§ DATA TO EXAMINE
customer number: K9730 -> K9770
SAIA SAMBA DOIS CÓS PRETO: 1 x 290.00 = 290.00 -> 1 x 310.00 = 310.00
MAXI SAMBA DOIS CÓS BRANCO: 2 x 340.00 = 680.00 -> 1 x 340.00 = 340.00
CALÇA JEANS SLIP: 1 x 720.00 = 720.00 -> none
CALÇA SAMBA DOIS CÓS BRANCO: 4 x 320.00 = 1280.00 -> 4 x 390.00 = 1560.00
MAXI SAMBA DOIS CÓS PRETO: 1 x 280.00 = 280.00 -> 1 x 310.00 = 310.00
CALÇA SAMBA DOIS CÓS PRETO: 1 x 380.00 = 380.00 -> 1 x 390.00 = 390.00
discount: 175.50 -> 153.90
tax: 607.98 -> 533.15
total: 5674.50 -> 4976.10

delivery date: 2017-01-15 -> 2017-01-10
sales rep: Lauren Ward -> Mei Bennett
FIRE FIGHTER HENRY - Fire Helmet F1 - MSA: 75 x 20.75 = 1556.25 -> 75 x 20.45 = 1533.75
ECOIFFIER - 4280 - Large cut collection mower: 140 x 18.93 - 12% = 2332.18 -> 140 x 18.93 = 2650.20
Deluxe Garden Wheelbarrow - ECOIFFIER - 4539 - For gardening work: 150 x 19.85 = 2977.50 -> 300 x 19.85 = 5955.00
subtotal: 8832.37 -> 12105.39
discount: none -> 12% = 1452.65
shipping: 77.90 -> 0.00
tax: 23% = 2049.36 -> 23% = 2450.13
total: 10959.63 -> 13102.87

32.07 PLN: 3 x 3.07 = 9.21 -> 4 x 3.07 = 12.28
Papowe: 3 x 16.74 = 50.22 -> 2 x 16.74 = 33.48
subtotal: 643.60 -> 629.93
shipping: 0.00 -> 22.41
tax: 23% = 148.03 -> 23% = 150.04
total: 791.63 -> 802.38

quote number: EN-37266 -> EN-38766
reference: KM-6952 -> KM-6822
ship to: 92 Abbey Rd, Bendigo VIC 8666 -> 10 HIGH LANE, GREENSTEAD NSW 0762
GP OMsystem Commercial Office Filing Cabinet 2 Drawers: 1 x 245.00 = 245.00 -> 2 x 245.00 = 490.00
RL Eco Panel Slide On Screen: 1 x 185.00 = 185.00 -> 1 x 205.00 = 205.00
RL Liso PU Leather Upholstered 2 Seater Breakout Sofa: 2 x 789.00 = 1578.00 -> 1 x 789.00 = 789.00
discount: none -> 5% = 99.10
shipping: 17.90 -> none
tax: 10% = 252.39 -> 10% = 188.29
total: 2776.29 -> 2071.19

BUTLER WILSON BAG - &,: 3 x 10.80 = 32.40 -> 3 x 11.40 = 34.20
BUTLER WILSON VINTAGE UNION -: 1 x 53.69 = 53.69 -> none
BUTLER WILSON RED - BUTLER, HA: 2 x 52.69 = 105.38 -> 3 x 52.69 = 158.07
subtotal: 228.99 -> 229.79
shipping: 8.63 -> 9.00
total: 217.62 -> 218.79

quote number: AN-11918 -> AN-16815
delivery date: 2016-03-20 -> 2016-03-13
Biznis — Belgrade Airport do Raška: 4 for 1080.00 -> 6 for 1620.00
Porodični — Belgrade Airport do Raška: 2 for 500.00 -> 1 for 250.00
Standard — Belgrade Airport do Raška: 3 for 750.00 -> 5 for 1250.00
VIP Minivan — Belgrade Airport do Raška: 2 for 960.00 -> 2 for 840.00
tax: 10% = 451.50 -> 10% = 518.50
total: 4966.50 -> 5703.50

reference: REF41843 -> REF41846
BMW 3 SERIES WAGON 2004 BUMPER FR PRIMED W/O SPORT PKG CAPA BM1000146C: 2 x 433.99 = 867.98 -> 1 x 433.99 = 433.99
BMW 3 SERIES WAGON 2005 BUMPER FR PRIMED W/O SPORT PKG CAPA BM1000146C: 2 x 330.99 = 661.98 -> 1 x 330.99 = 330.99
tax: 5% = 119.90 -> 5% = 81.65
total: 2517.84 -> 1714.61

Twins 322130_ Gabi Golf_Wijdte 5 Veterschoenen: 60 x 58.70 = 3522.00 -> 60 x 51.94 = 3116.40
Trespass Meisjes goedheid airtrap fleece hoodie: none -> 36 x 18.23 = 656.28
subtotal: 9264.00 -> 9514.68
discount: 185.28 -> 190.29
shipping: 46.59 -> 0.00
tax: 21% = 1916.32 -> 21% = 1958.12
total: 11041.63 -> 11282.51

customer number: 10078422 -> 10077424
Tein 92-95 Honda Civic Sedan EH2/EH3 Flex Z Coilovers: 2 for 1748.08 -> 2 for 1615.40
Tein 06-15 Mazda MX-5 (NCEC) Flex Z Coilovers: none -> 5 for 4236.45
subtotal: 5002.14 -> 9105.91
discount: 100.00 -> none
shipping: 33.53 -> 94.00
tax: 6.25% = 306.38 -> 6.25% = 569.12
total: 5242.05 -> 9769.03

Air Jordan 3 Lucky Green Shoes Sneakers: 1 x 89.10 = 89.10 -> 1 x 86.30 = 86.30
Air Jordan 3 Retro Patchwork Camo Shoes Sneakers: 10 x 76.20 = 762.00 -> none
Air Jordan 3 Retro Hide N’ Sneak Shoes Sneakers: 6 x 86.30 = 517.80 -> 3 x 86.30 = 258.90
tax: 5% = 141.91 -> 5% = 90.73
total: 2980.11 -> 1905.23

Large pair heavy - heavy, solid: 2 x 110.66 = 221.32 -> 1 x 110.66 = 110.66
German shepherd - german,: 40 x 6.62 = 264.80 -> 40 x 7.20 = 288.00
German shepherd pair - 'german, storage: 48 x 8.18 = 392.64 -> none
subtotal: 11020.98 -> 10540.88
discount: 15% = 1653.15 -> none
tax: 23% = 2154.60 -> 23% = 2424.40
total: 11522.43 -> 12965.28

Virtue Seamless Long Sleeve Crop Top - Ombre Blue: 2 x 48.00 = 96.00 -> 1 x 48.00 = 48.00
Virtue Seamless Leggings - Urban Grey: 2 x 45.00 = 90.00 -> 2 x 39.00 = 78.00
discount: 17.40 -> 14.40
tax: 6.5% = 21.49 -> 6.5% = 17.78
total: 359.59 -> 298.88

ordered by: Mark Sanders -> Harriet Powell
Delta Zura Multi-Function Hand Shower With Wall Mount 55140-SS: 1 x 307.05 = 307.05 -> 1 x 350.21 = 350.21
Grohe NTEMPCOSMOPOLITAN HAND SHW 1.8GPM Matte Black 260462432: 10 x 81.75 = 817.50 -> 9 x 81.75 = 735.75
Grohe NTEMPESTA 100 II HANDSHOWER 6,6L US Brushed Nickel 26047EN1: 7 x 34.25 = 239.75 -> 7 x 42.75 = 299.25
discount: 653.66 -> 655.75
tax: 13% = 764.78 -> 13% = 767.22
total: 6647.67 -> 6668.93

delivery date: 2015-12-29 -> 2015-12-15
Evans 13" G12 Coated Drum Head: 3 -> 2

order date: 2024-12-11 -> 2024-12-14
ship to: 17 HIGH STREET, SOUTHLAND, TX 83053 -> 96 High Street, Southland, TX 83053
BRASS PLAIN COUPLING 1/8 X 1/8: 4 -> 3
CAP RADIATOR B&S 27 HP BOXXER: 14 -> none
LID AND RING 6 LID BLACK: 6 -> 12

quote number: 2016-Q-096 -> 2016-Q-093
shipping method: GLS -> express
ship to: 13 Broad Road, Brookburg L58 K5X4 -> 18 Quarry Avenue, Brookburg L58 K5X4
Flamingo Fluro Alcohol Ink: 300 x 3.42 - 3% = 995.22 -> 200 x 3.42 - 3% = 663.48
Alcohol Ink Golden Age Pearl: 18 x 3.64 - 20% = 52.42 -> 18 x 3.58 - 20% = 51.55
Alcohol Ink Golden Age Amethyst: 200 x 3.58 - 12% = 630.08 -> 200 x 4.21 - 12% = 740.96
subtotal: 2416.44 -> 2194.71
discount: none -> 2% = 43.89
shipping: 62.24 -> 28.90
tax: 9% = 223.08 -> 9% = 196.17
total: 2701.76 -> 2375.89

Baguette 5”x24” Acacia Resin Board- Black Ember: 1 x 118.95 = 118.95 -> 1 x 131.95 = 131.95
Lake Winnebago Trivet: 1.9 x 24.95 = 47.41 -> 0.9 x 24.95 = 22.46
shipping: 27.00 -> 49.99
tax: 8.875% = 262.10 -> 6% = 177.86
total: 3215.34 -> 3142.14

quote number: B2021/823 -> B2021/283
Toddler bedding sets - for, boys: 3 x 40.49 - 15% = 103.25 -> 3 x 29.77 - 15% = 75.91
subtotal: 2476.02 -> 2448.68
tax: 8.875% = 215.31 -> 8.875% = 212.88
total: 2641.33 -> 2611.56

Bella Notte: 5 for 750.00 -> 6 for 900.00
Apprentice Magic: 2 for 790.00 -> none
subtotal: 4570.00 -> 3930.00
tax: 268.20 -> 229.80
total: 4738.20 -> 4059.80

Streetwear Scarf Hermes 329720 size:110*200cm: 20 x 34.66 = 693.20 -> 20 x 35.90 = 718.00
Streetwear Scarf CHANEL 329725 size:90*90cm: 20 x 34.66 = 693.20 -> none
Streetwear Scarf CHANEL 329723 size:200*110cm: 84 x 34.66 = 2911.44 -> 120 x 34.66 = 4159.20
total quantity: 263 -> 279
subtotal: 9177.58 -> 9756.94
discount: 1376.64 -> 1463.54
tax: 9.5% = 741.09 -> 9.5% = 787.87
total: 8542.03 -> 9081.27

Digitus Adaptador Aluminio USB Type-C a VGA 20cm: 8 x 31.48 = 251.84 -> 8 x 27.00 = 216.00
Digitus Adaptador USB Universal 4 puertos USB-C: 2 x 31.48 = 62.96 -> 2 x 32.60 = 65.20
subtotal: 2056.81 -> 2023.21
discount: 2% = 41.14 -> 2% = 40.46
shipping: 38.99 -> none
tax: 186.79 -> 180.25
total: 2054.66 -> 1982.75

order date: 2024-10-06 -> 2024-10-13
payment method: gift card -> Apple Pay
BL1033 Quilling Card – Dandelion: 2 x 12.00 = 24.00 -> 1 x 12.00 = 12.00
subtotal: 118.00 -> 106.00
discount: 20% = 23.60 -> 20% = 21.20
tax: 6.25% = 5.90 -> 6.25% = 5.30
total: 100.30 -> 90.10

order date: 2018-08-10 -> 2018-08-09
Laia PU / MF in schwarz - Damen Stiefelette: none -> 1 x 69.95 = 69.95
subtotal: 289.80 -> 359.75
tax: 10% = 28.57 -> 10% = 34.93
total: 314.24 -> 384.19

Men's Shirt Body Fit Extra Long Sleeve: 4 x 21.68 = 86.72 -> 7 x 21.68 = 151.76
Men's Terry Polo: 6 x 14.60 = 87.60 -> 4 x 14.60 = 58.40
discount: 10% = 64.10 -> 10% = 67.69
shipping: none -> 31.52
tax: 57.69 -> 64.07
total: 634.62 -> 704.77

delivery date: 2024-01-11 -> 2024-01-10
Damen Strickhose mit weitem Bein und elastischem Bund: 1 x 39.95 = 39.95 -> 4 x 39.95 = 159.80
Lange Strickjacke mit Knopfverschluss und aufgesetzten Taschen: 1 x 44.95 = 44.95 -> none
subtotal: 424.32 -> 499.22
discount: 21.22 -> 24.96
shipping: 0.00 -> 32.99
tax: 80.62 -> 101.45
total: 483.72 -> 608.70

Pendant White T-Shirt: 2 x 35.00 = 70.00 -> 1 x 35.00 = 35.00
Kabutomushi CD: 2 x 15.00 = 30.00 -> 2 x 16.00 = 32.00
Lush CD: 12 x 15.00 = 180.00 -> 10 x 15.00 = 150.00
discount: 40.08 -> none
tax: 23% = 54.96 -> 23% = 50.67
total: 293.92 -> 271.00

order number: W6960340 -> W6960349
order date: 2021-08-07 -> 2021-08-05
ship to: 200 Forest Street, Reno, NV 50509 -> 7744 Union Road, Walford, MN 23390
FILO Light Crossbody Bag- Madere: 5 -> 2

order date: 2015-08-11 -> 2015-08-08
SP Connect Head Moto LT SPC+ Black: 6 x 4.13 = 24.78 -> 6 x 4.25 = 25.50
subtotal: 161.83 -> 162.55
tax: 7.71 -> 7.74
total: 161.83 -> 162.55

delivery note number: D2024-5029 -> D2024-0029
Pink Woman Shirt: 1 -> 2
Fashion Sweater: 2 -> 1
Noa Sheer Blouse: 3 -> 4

§ TASK BRIEF
Taking the line with "tax: 6.5% = 21.49 -> 6.5% = 17.78" as the first and the line with "shipping: 27.00 -> 49.99" as the last, retype that stretch of the data above exactly, with no other lines.

§ YOUR RESPONSE
tax: 6.5% = 21.49 -> 6.5% = 17.78
total: 359.59 -> 298.88

ordered by: Mark Sanders -> Harriet Powell
Delta Zura Multi-Function Hand Shower With Wall Mount 55140-SS: 1 x 307.05 = 307.05 -> 1 x 350.21 = 350.21
Grohe NTEMPCOSMOPOLITAN HAND SHW 1.8GPM Matte Black 260462432: 10 x 81.75 = 817.50 -> 9 x 81.75 = 735.75
Grohe NTEMPESTA 100 II HANDSHOWER 6,6L US Brushed Nickel 26047EN1: 7 x 34.25 = 239.75 -> 7 x 42.75 = 299.25
discount: 653.66 -> 655.75
tax: 13% = 764.78 -> 13% = 767.22
total: 6647.67 -> 6668.93

delivery date: 2015-12-29 -> 2015-12-15
Evans 13" G12 Coated Drum Head: 3 -> 2

order date: 2024-12-11 -> 2024-12-14
ship to: 17 HIGH STREET, SOUTHLAND, TX 83053 -> 96 High Street, Southland, TX 83053
BRASS PLAIN COUPLING 1/8 X 1/8: 4 -> 3
CAP RADIATOR B&S 27 HP BOXXER: 14 -> none
LID AND RING 6 LID BLACK: 6 -> 12

quote number: 2016-Q-096 -> 2016-Q-093
shipping method: GLS -> express
ship to: 13 Broad Road, Brookburg L58 K5X4 -> 18 Quarry Avenue, Brookburg L58 K5X4
Flamingo Fluro Alcohol Ink: 300 x 3.42 - 3% = 995.22 -> 200 x 3.42 - 3% = 663.48
Alcohol Ink Golden Age Pearl: 18 x 3.64 - 20% = 52.42 -> 18 x 3.58 - 20% = 51.55
Alcohol Ink Golden Age Amethyst: 200 x 3.58 - 12% = 630.08 -> 200 x 4.21 - 12% = 740.96
subtotal: 2416.44 -> 2194.71
discount: none -> 2% = 43.89
shipping: 62.24 -> 28.90
tax: 9% = 223.08 -> 9% = 196.17
total: 2701.76 -> 2375.89

Baguette 5”x24” Acacia Resin Board- Black Ember: 1 x 118.95 = 118.95 -> 1 x 131.95 = 131.95
Lake Winnebago Trivet: 1.9 x 24.95 = 47.41 -> 0.9 x 24.95 = 22.46
shipping: 27.00 -> 49.99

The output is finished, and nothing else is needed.